Norman Croucher is now advisor to The Disabled Sports Foundation, whose aim is to provide sporting opportunities for the handicapped which will offer them proper facilities and true competition – "not well done, you didn't win but here's a lolly for taking part," says Croucher.


And next year he will lead a five-man team's assault on a 24,000ft. peak in the Himalayas. "That's where the programme made a difference to my life," he says, briskly unsentimental to the last. "The firm that makes my legs gave me three old ones to use as collecting boxes. And when Air India heard that I'd been on the Life programme they came up with the flights to Nepal. Never would have happened if I hadn't met Eamonn, you know!"

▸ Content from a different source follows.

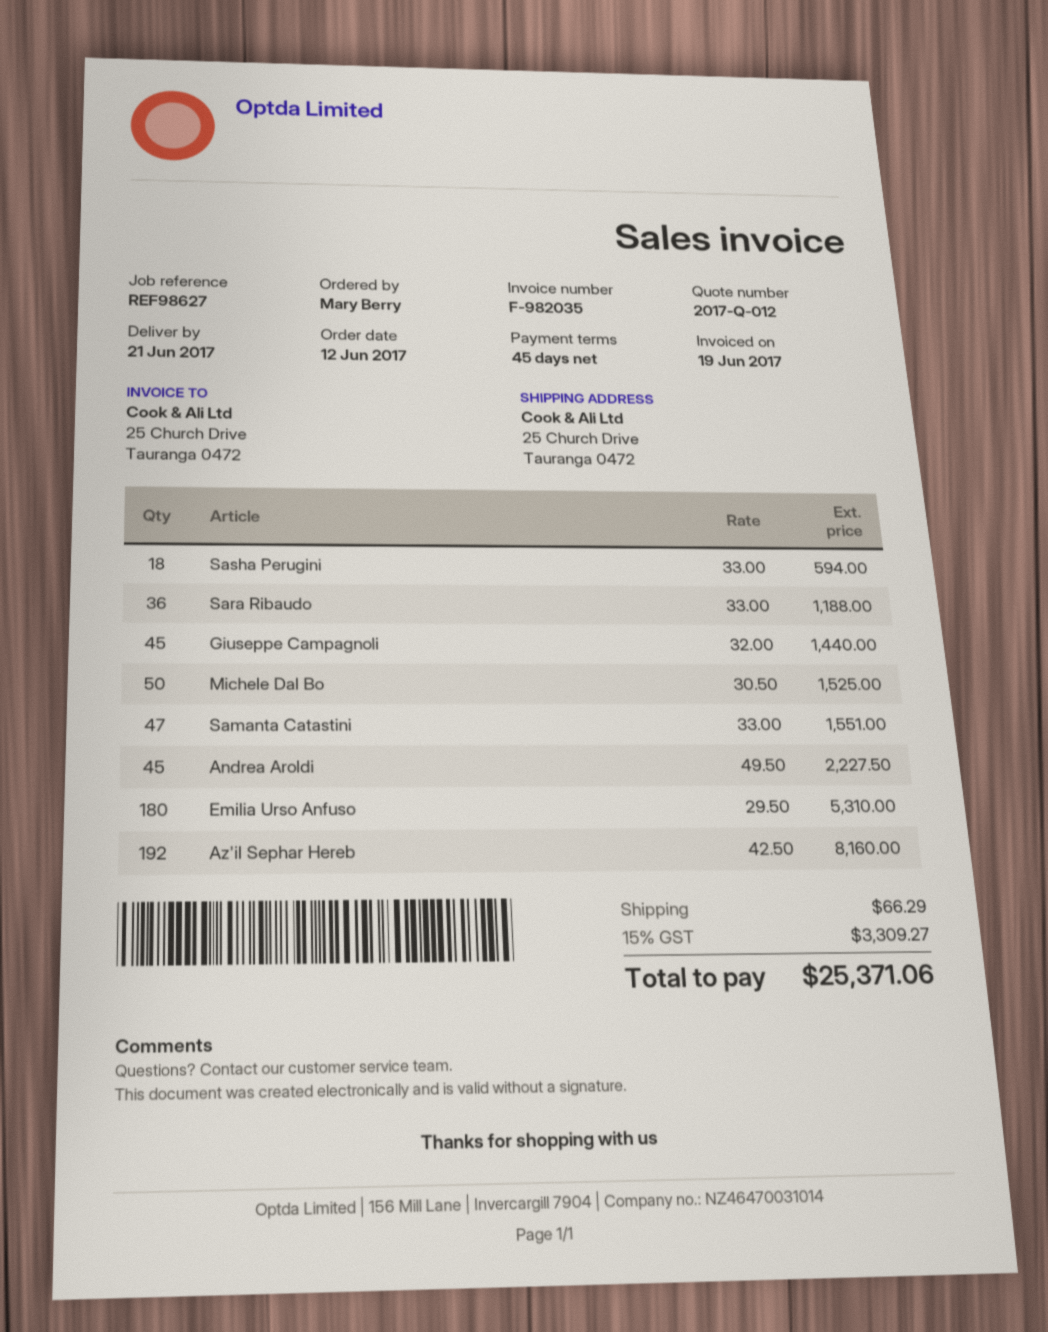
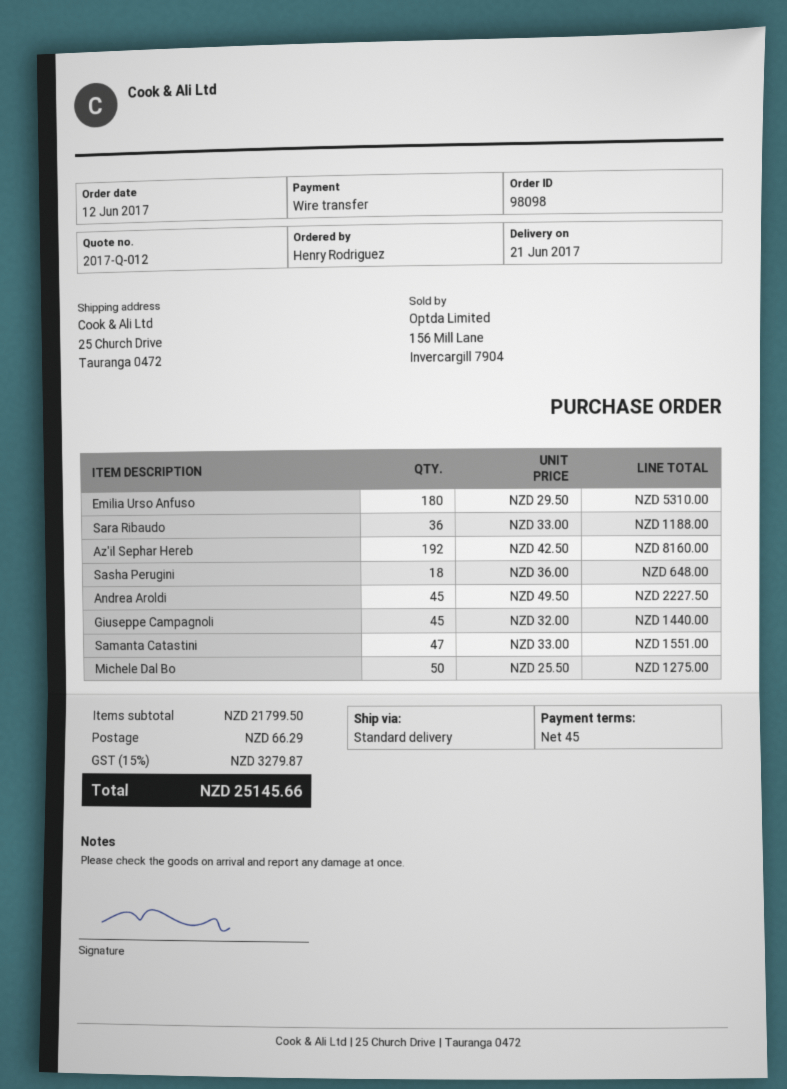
ordered by: Mary Berry -> Henry Rodriguez
Sasha Perugini: 18 x 33.00 = 594.00 -> 18 x 36.00 = 648.00
Michele Dal Bo: 50 x 30.50 = 1525.00 -> 50 x 25.50 = 1275.00
tax: 15% = 3309.27 -> 15% = 3279.87
total: 25371.06 -> 25145.66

That is something which could be echoed by a lady to whom This Is Your Life brought a journey as unexpected and remarkable as anything in the annals of a programme whose life-blood is surprise and the twist-in-the-tail. Margot Turner, a Dame Commander of the Order of the British Empire and former Brigadier Commanding the Queen's Alexandra's Royal Army Nursing Service, was in retirement when Eamonn Andrews stopped at the shop in the foyer of a Camberley, Surrey, hospital where this authentic war-heroine was an occasional helper.


What followed was a story of incredible fortitude: the fall of Singapore, sunk and machine-gunned in the China Sea, four days alone on a raft until her capture by the Japanese. Then she experienced the horrors of an internment camp, a false accusation by the Japanese secret police followed by six months in a tiny cell in Palembang, Sumatra, surrounded by murderers and thieves. She was under daily threat of death.


It was a story so brave that Margot Turner went on to become the central figure of a television documentary and, in its course and 34 years later, was taken back to that self-same cell.


"Do you know," says Dame Margot, with the gift for a throwaway line which seems to characterise the hitherto unknown subjects of This Is Your Life, "when I was on the aeroplane after the TV programme the stewardess got up to demonstrate the life-saving equipment in case we came down in the sea. She spotted me and said: 'No need to tell you what to do, I suppose.' She must have recognised me from the show, do you see?"